Implement BigramOneHotMLP, a 2 layer MLP that predicts the next token. Specifically, implement the constructor, forward, and generate. The output dimension of the first layer should be 8. Use `torch.optim`. The activation function for the first layer should be `nn.LeakyReLU()`

Note: Use the `torch.nn.function.cross_entropy` loss. Read the [docs](https://pytorch.org/docs/stable/generated/torch.nn.functional.cross_entropy.html) about how this loss function works. The logits are the output of a network WITHOUT an activation function applied to the last layer. There are activation functions are applied to every layer except the last.

Train the BigramOneHotMLP for 1000 steps.

Create two tensors, `input_ids` and `outputs_one_hot`. These `input_ids` will be used for the embedding layer.

Implement and train BigramEmbeddingMLP, a 2 layer mlp that predicts the next token. Specifically, implement the constructor, forward, and generate functions.
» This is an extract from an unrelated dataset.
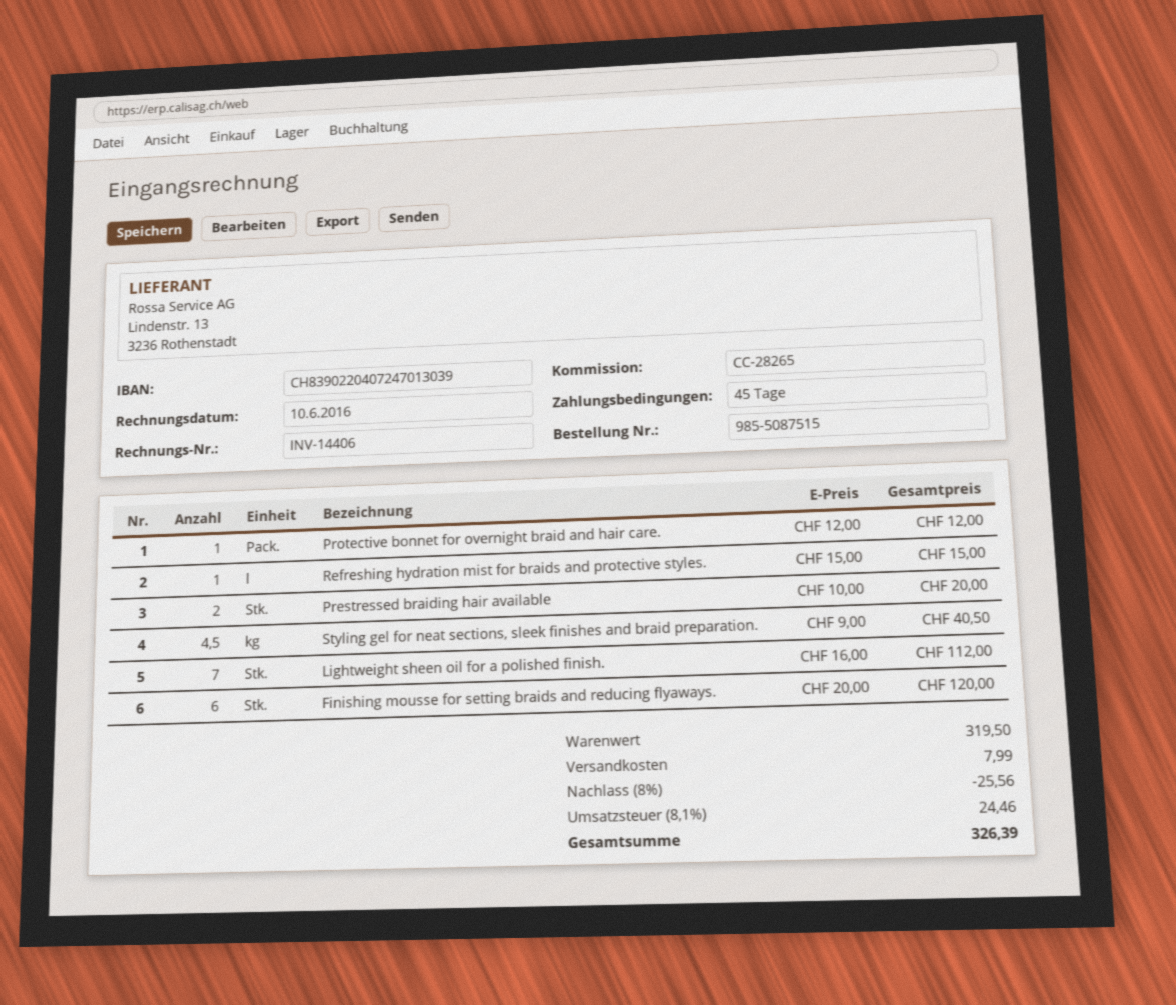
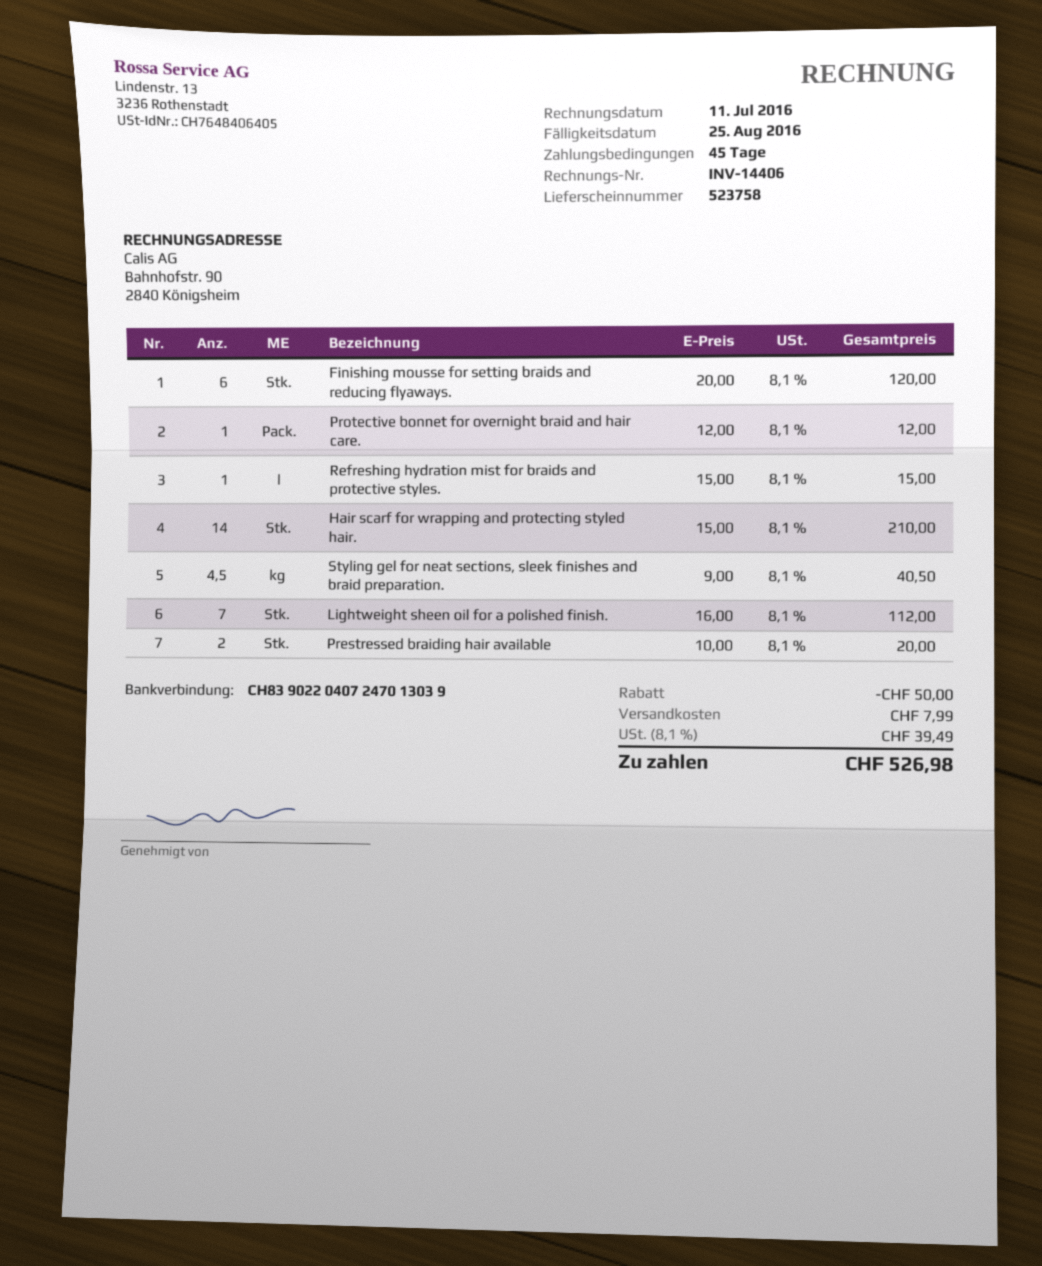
invoice date: 2016-06-10 -> 2016-07-11
Hair scarf for wrapping and protecting styled hair.: none -> 14 x 15.00 = 210.00
discount: 25.56 -> 50.00
tax: 8.1% = 24.46 -> 8.1% = 39.49
total: 326.39 -> 526.98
The output dimension of the first layer should be 8. Use `torch.optim`.


In [None]:
!wget https://raw.githubusercontent.com/karpathy/char-rnn/master/data/tinyshakespeare/input.txt

--2025-02-26 01:24:46--  https://raw.githubusercontent.com/karpathy/char-rnn/master/data/tinyshakespeare/input.txt
Resolving raw.githubusercontent.com (raw.githubusercontent.com)... 185.199.111.133, 185.199.109.133, 185.199.110.133, ...
Connecting to raw.githubusercontent.com (raw.githubusercontent.com)|185.199.111.133|:443... connected.
HTTP request sent, awaiting response... 200 OK
Length: 1115394 (1.1M) [text/plain]
Saving to: ‘input.txt’


2025-02-26 01:24:47 (18.5 MB/s) - ‘input.txt’ saved [1115394/1115394]



In [None]:
# For the bigram model, let's use the first 1000 characters for the data

with open('input.txt', 'r') as f:
    text = f.read()
text = text[:1000]

In [None]:
chars = sorted(list(set(text)))  # implement

def encode(s: str) -> list[int]:
    return [chars.index(c) for c in s]

def decode(ids: list[int]) -> str:

    return ''.join([chars[i] for i in ids if i < len(chars)])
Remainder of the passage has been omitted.